The enclave of absent men and frustrated women, the suburban homes hide their quiet violence beneath a mask of respectability (p40):
Some detached, some semi-detached. Redbrick to steep roof. Some gardens bigger than others. Apron of lawn front and back; elbows of lawn at the sides of a detached house. A driveway. Square pillars, double gate. A hedge to the front: not so high that the house could hide behind it, but not so low that a child could climb up and hurt itself – or, worse, ruin the line of the hedge.
I come down here to try to cure or maybe kill something, in a hair of a dog sort of way, but all I ever do is remember … Brooding on the past, on the horror of being young: on all the stupidity and ignorance and misplaced loyalty that goes with the territory … I think about what it was like to be living here at that time … About the unimportance of children and the importance of men. I think about the lives of women.
We accompany Elaine on her journey between past and present: her current empty existence with the father who has nothing to say to her; the summer she was almost sixteen, the mothers drinking martinis while Elaine and her friends learn to smoke and ponder adulthood. Gradually she leads us to the horrific event that resulted in her tearful exile.
Beautifully written, The Lives of Women is about friendship, keeping up appearances and parental neglect. In the girls’ disdain for their mothers’ lives, which backfires on them, I was reminded of Aria Beth Sloss’ debut, Autobiography of Us.
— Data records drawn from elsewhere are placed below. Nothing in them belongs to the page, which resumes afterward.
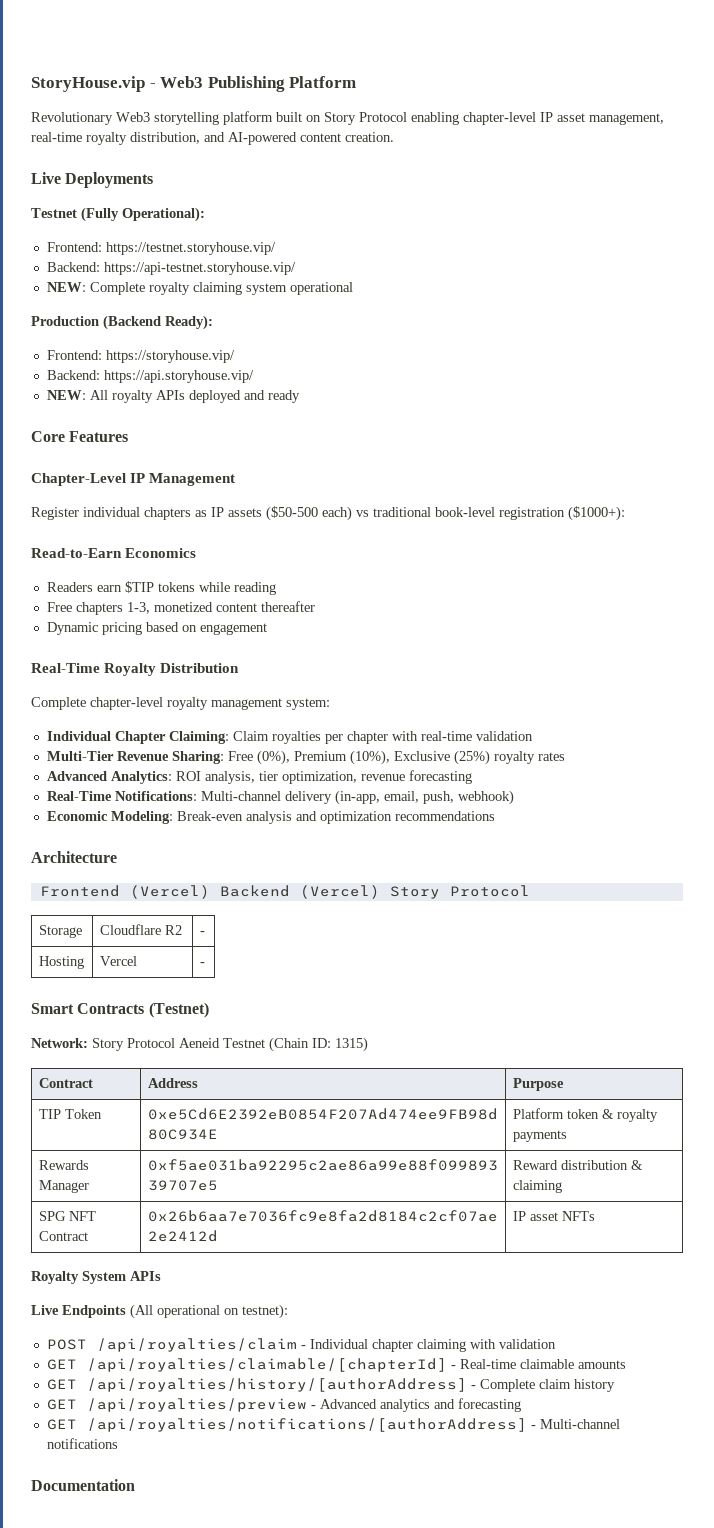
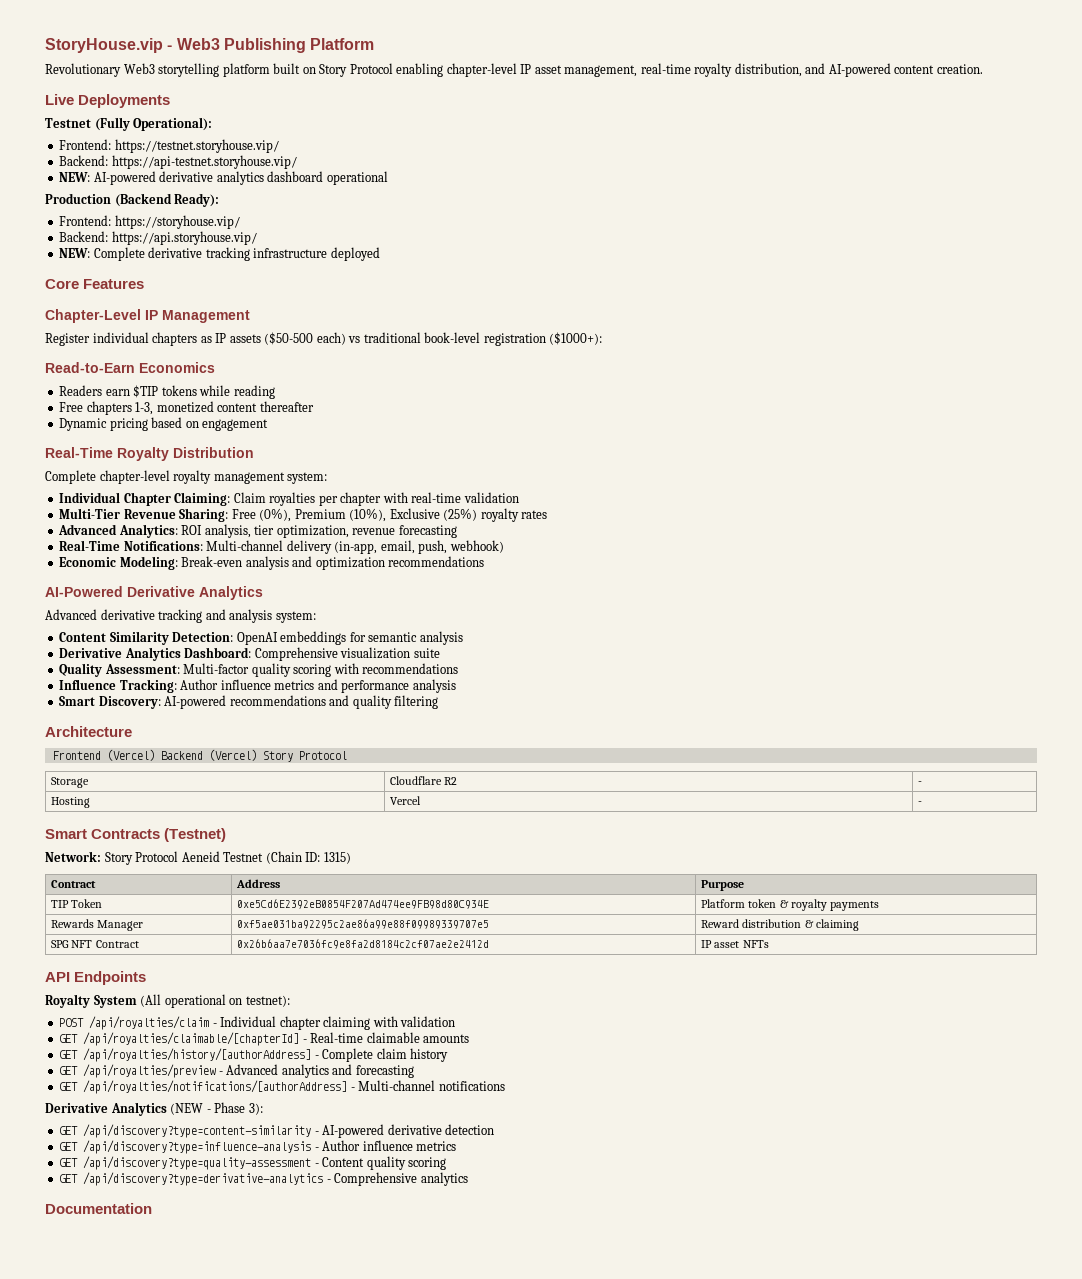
- NEW: Complete royalty claiming system operational
+ NEW: AI-powered derivative analytics dashboard operational
- NEW: All royalty APIs deployed and ready
+ NEW: Complete derivative tracking infrastructure deployed
+ AI-Powered Derivative Analytics
+ Advanced derivative tracking and analysis system:
+ Content Similarity Detection: OpenAI embeddings for semantic analysis
+ Derivative Analytics Dashboard: Comprehensive visualization suite
+ Quality Assessment: Multi-factor quality scoring with recommendations
+ Influence Tracking: Author influence metrics and performance analysis
+ Smart Discovery: AI-powered recommendations and quality filtering
+ API Endpoints
- Royalty System APIs
- Live Endpoints (All operational on testnet):
+ Royalty System (All operational on testnet):
+ Derivative Analytics (NEW - Phase 3):
+ GET /api/discovery?type=content-similarity - AI-powered derivative detection
+ GET /api/discovery?type=influence-analysis - Author influence metrics
+ GET /api/discovery?type=quality-assessment - Content quality scoring
+ GET /api/discovery?type=derivative-analytics - Comprehensive analytics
In the all too abrupt coming-of-age (Elaine, in particular, is smothered by her mother until she is rejected) it echoes The Virgins and This Beautiful. Those three novels are set in the US, whereas this is an Irish novel that wears its Irishness lightly (if that sentence sounds odd, it’s perhaps because I’m writing this review on the heels of a new breed of Irish novel, The Glorious Heresies incidently published in the UK on the same day). Our relationships with neighbours is also the theme of another of my recent reviews, this time across the other side of the globe in Australia with Tim Winton’s Eyrie.
This is a novel that resonates strongly for me, not just for the echoes with my reading, but because of the parallels I see with my own forthcoming debut, Sugar and Snails, summed up for me in the first chapter when Elaine looks back on her younger self (p13):
There is something about her, a certain expression – what it is, I couldn’t say.
I have this overwhelming need to understand her anyhow; to know who she is or why she is here. To know her story. To forgive it, even, if that’s what it should come to.
But how do you tell the story of yourself as you were more than thirty years ago? How do you know what you were like then? The workings of your troubled mind and heart. How do you begin to resolve all that?
I wish I’d written that! Thanks to Atlantic Books for my review copy.